In einem zweiten Zwei-Hybrid-System, das ausführlich von Ausubel et al., (1992), beschrieben ist, wird ein natives E. coli-LexA-Repressor-Protein verwendet, das an geeignete Operatoren fest bindet. Ein Plasmid wird verwendet, um ein Protein von einem Paar von interagierenden Proteinen (das „Köder"-Protein, z.B. das Homer-Protein) als eine Fusion mit LexA zu exprimieren. Das Plasmid, welches das LexA-fusionierte Köderprotein exprimiert, wird eingesetzt, um einen Reporterstamm von Hefe, z.B. EGY48, der pSH18-34 enthält, zu transformieren.
In diesem Stamm liegen die Bindungsstellen für LexA stromaufwärts von zwei Reportergenen. Im ersten Reportersystem sind die stromaufwärts liegenden Aktivierungssequenzen des chromosomalen LEU2-Gens – erforderlich im Biosynthese-Stoffwechselweg für (Leu) Leucin – in EGY48 durch lexA-Operatoren ersetzt, so dass eine Selektion auf Lebensfähigkeit möglich wird, wenn die Zellen auf einem Medium ohne Leu plattiert werden. Im zweiten Reportersystem enthält EGY48 ein Plasmid, pSH18-34, das ein lexA-Operator-IacZ-Fusionsgen umfasst, wodurch eine Unterscheidung aufgrund von Farbe möglich wird, wenn die Hefe auf einem Xgal-enthaltenden Medium gezüchtet wird (Ausubel et al., 1992).

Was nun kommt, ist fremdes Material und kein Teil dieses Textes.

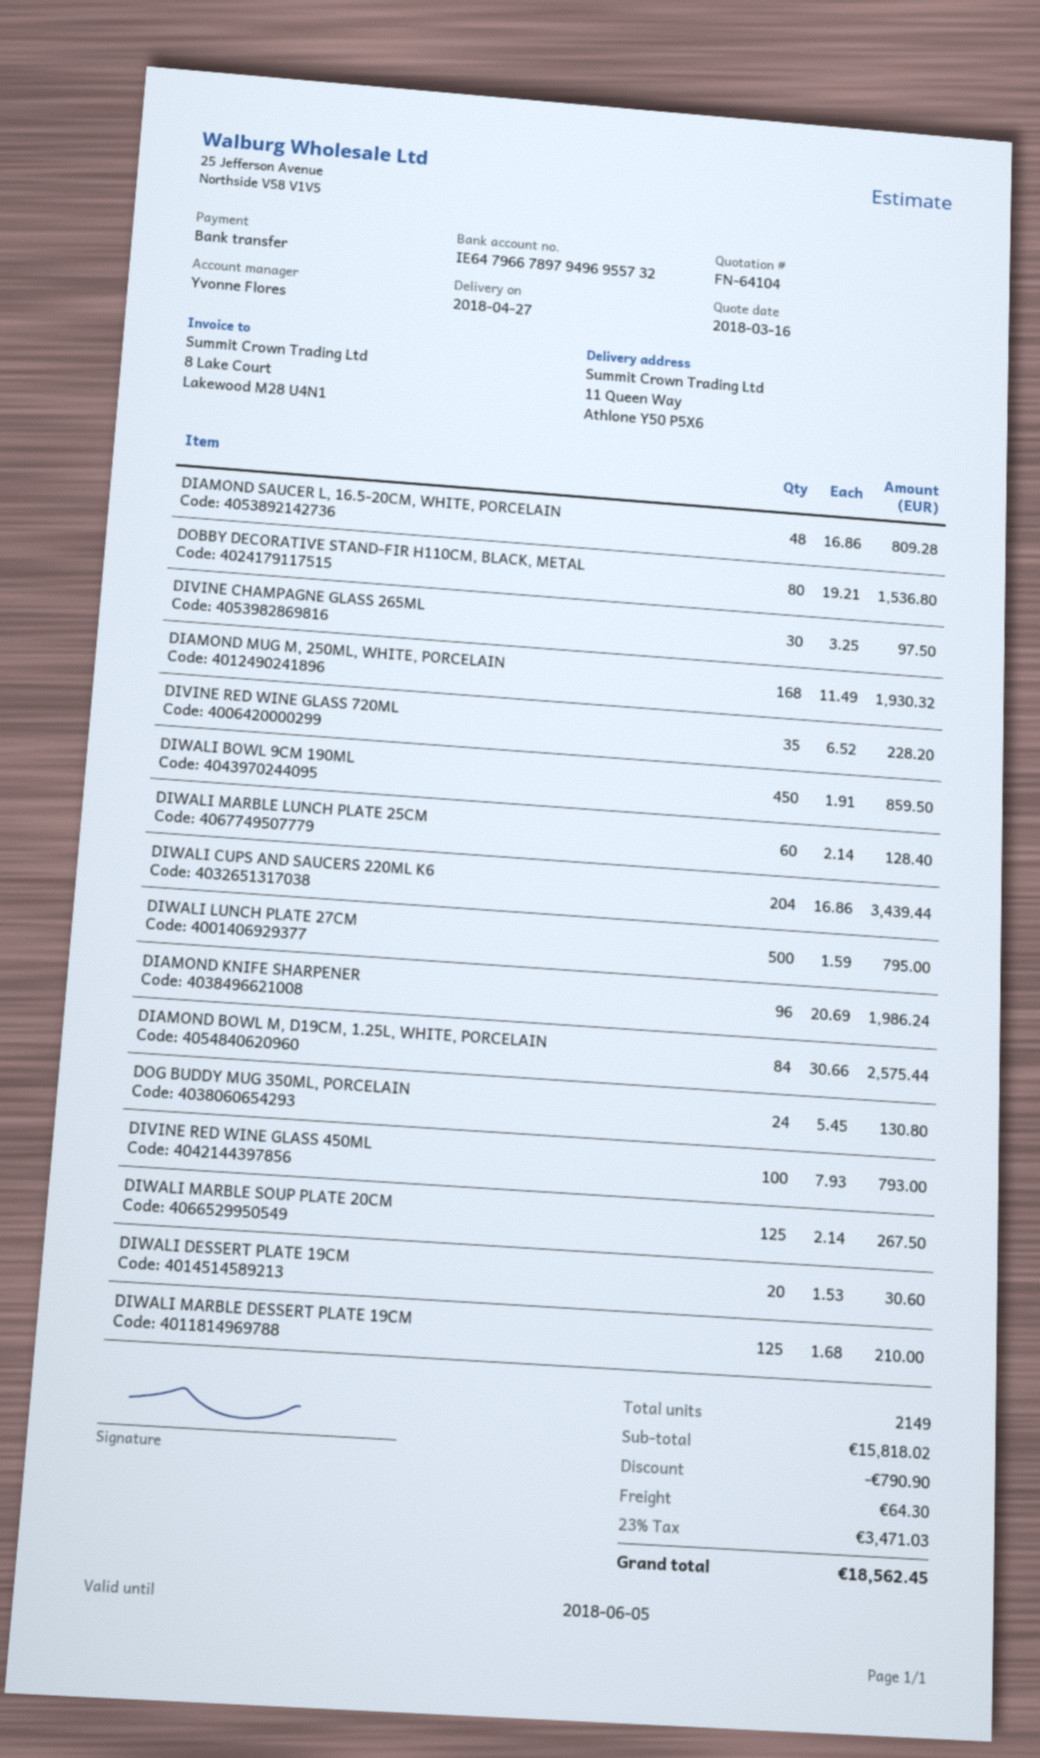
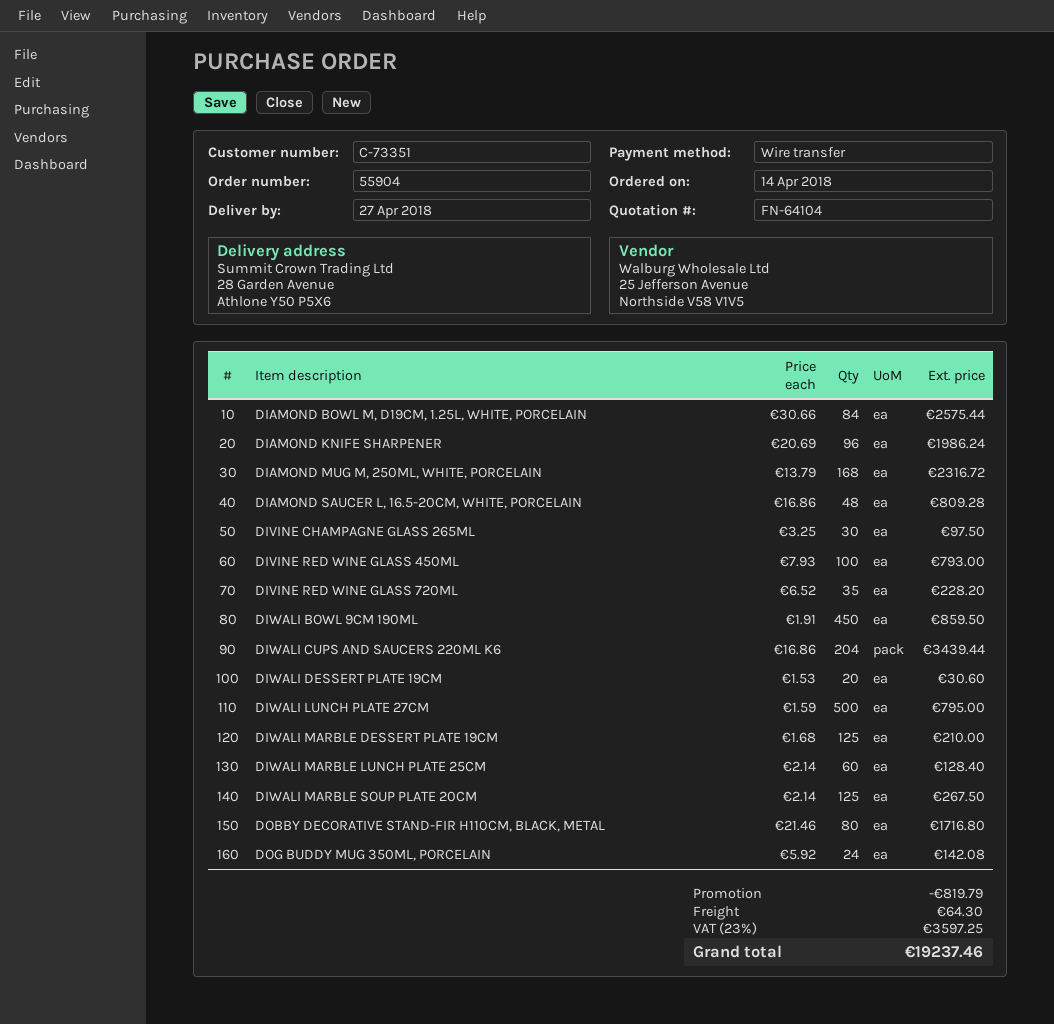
ship to: 11 Queen Way, Athlone Y50 P5X6 -> 28 Garden Avenue, Athlone Y50 P5X6
DOBBY DECORATIVE STAND-FIR H110CM, BLACK, METAL: 80 x 19.21 = 1536.80 -> 80 x 21.46 = 1716.80
DIAMOND MUG M, 250ML, WHITE, PORCELAIN: 168 x 11.49 = 1930.32 -> 168 x 13.79 = 2316.72
DOG BUDDY MUG 350ML, PORCELAIN: 24 x 5.45 = 130.80 -> 24 x 5.92 = 142.08
discount: 790.90 -> 819.79
tax: 23% = 3471.03 -> 23% = 3597.25
total: 18562.45 -> 19237.46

Die LexA-Bank verwendet den induzierbaren Hefe-GAL1-Promotor, um Proteine als Fusionen mit einer sauren Domäne („saurer Klecks", „acid blob"), die als ein tragbares Transkriptions-Aktivierungsmotiv funktioniert („act"), und mit anderen geeigneten Einheiten zu exprimieren. Die Expression von Bank-codierten Proteinen wird induziert, indem die Transformanten auf einem Galactose- (Gal-) enthaltenden Medium plattiert werden, so dass Hefezellen, welche Proteine der Bank enthalten, die nicht spezifisch mit dem Köderprotein interagieren, in Abwesenheit von Leu nicht wachsen können. Dagegen bilden Hefezellen, welche Proteine der Bank enthalten, die mit dem Köderprotein interagieren, innerhalb von zwei bis fünf Tagen Kolonien, und die Kolonien werden blau, wenn die Zellen auf einem Xgal-enthaltenden Medium ausgestrichen werden. Die Plasmide werden isoliert und durch eine Reihe von Tests charakterisiert, um die Spezifität der Wechselwirkung mit dem ursprünglichen Köderprotein zu bestätigen. Diejenigen, die sich als spezifisch erwiesen haben, können sodann weiter analysiert werden (z.B. durch Sequenzierung).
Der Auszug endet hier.